World War 2 (1939 - 1945)


Image reproduced by permission of the Commonwealth War Graves Commission

Douglas Keith Fairweather

Service: Air Transport Auxiliary (ATA)*
Rank: Captain

Douglas was born in 1890, the youngest son of Sir Wallace Fairweather and Dame Margaret Eureka Fairweather of Fa'side House, Newton Mearns. He married Margaret, daughter of Lord Runciman.  A patent engineer like his father, his passion was flying.

He joined the Air Transport Auxiliary in 1940 as did his wife, Margaret. On 3 April 1944, Douglas was asked to transport a seriously wounded Canadian soldier from a northern airfield to the south for an operation. The weather was very bad, but he went nonetheless with a nursing sister. They never arrived. Later Douglas's body was washed up on the shore near Dunure. He was 53 years of age and is buried in Dunure Cemetery Ayrshire. In the photo Douglas Fairweather is second from the left.
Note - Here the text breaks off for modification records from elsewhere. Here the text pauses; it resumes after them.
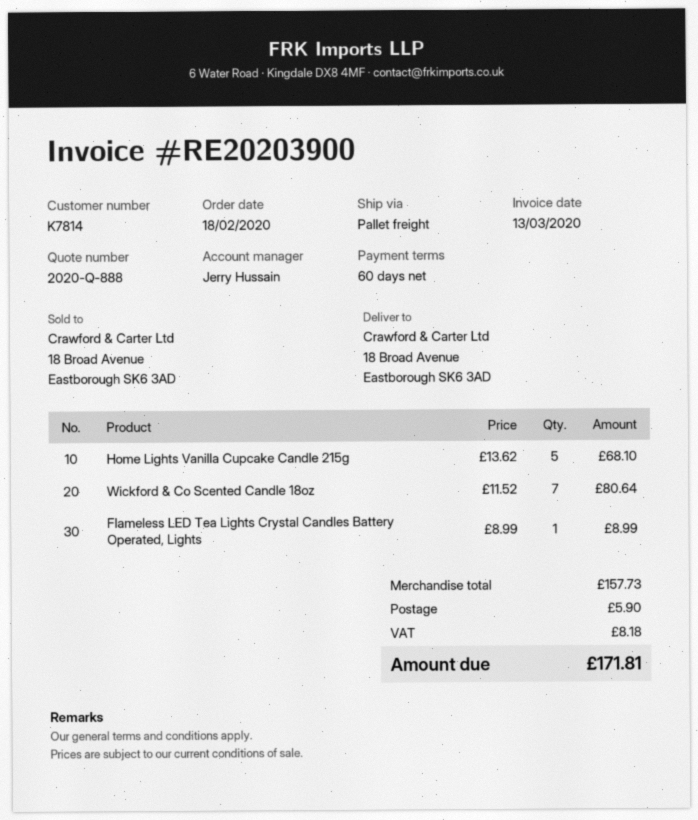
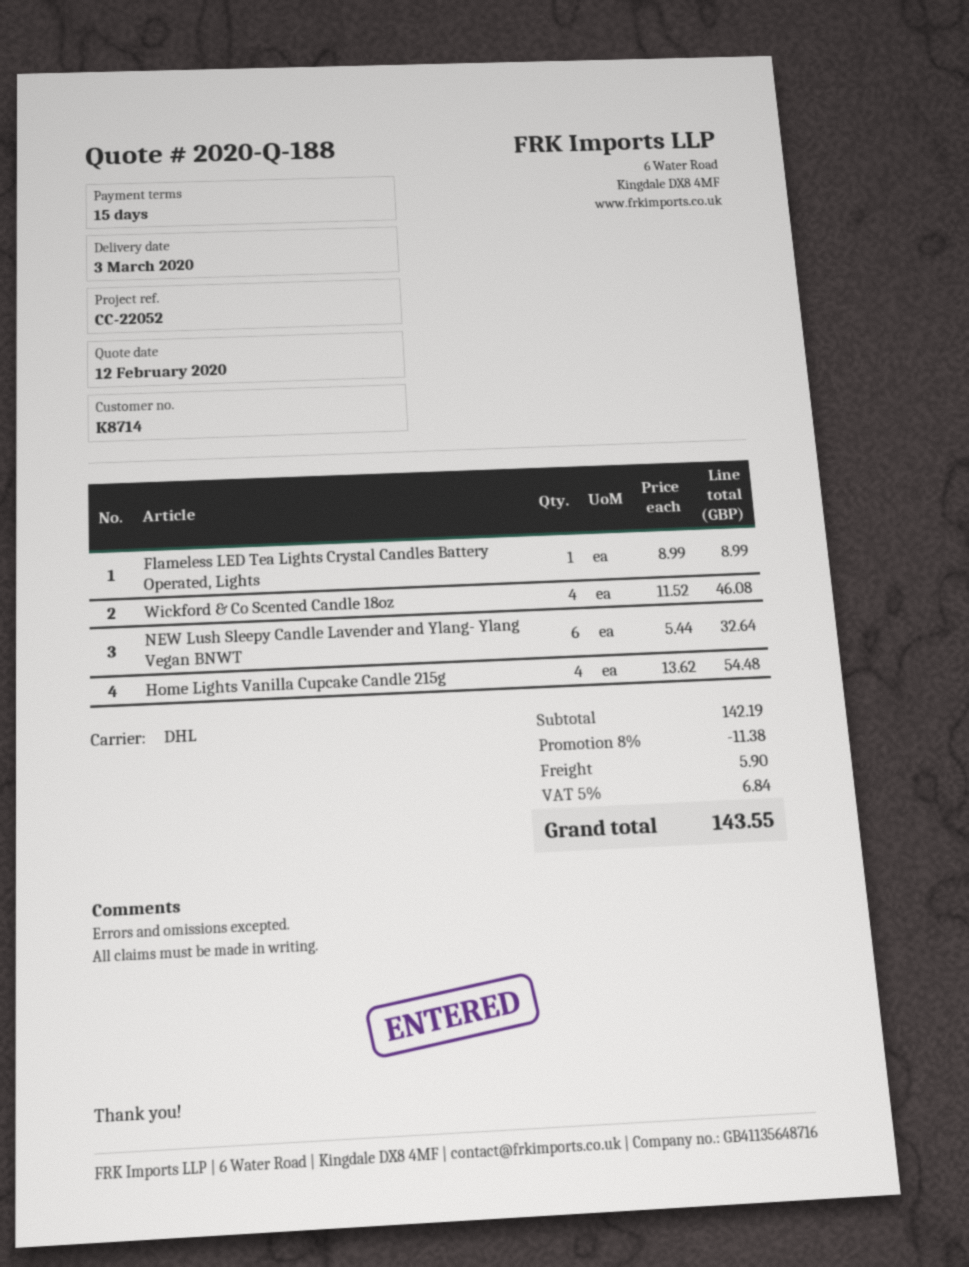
quote number: 2020-Q-888 -> 2020-Q-188
payment terms: 60 days -> 15 days
customer number: K7814 -> K8714
shipping method: pallet freight -> DHL
Home Lights Vanilla Cupcake Candle 215g: 5 x 13.62 = 68.10 -> 4 x 13.62 = 54.48
Wickford & Co Scented Candle 18oz: 7 x 11.52 = 80.64 -> 4 x 11.52 = 46.08
NEW Lush Sleepy Candle Lavender and Ylang- Ylang Vegan BNWT: none -> 6 x 5.44 = 32.64
subtotal: 157.73 -> 142.19
discount: none -> 8% = 11.38
tax: 8.18 -> 6.84
total: 171.81 -> 143.55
 *The Air Transport Auxiliary was a civilian organisation which ferried new, repaired and damaged military aircraft between factories, assembly plants, transatlantic delivery points, Maintenance Units (MUs), scrap yards, and active service squadrons and airfields in World War II. It also flew service personnel on urgent duty from one place to another and undertook air ambulance flights. The ATA was not a branch of the RAF and worked closely with Ferry Command. They often flew in very poor weather conditions which would not have been allowed by the RAF. As all ATA pilots flew the same aircraft and faced the same risks, Sir Stafford Cripps arranged that female pilots should receive equal pay with their male colleagues. A pioneering case of sex equality.